- About this task -
Print the entries once more, unchanged.

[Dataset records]

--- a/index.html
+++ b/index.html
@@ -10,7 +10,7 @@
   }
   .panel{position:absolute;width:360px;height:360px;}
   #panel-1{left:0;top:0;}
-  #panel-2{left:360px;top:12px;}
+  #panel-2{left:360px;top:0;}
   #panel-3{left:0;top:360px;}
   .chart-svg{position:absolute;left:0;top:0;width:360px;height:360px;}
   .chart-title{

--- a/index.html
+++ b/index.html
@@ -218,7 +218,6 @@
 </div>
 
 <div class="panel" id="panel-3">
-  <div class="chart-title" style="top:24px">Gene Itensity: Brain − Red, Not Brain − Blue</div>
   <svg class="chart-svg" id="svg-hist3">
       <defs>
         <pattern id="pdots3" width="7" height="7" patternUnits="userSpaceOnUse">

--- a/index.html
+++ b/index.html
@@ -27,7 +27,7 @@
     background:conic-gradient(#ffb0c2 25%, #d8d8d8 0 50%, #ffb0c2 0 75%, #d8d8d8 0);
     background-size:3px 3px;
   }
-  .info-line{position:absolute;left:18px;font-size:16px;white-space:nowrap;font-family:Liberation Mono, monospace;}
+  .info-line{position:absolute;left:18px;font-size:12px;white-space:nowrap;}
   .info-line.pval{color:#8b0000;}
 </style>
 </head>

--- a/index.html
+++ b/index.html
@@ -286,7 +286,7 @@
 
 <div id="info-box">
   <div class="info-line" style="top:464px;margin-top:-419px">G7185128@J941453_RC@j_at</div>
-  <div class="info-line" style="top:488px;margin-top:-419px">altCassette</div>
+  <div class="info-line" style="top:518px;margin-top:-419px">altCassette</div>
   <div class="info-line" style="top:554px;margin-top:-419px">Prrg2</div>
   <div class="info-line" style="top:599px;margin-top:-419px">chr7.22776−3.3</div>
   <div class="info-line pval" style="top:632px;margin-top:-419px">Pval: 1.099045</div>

- Your response -
--- a/index.html
+++ b/index.html
@@ -10,7 +10,7 @@
   }
   .panel{position:absolute;width:360px;height:360px;}
   #panel-1{left:0;top:0;}
-  #panel-2{left:360px;top:12px;}
+  #panel-2{left:360px;top:0;}
   #panel-3{left:0;top:360px;}
   .chart-svg{position:absolute;left:0;top:0;width:360px;height:360px;}
   .chart-title{

--- a/index.html
+++ b/index.html
@@ -218,7 +218,6 @@
 </div>
 
 <div class="panel" id="panel-3">
-  <div class="chart-title" style="top:24px">Gene Itensity: Brain − Red, Not Brain − Blue</div>
   <svg class="chart-svg" id="svg-hist3">
       <defs>
         <pattern id="pdots3" width="7" height="7" patternUnits="userSpaceOnUse">

--- a/index.html
+++ b/index.html
@@ -27,7 +27,7 @@
     background:conic-gradient(#ffb0c2 25%, #d8d8d8 0 50%, #ffb0c2 0 75%, #d8d8d8 0);
     background-size:3px 3px;
   }
-  .info-line{position:absolute;left:18px;font-size:16px;white-space:nowrap;font-family:Liberation Mono, monospace;}
+  .info-line{position:absolute;left:18px;font-size:12px;white-space:nowrap;}
   .info-line.pval{color:#8b0000;}
 </style>
 </head>

--- a/index.html
+++ b/index.html
@@ -286,7 +286,7 @@
 
 <div id="info-box">
   <div class="info-line" style="top:464px;margin-top:-419px">G7185128@J941453_RC@j_at</div>
-  <div class="info-line" style="top:488px;margin-top:-419px">altCassette</div>
+  <div class="info-line" style="top:518px;margin-top:-419px">altCassette</div>
   <div class="info-line" style="top:554px;margin-top:-419px">Prrg2</div>
   <div class="info-line" style="top:599px;margin-top:-419px">chr7.22776−3.3</div>
   <div class="info-line pval" style="top:632px;margin-top:-419px">Pval: 1.099045</div>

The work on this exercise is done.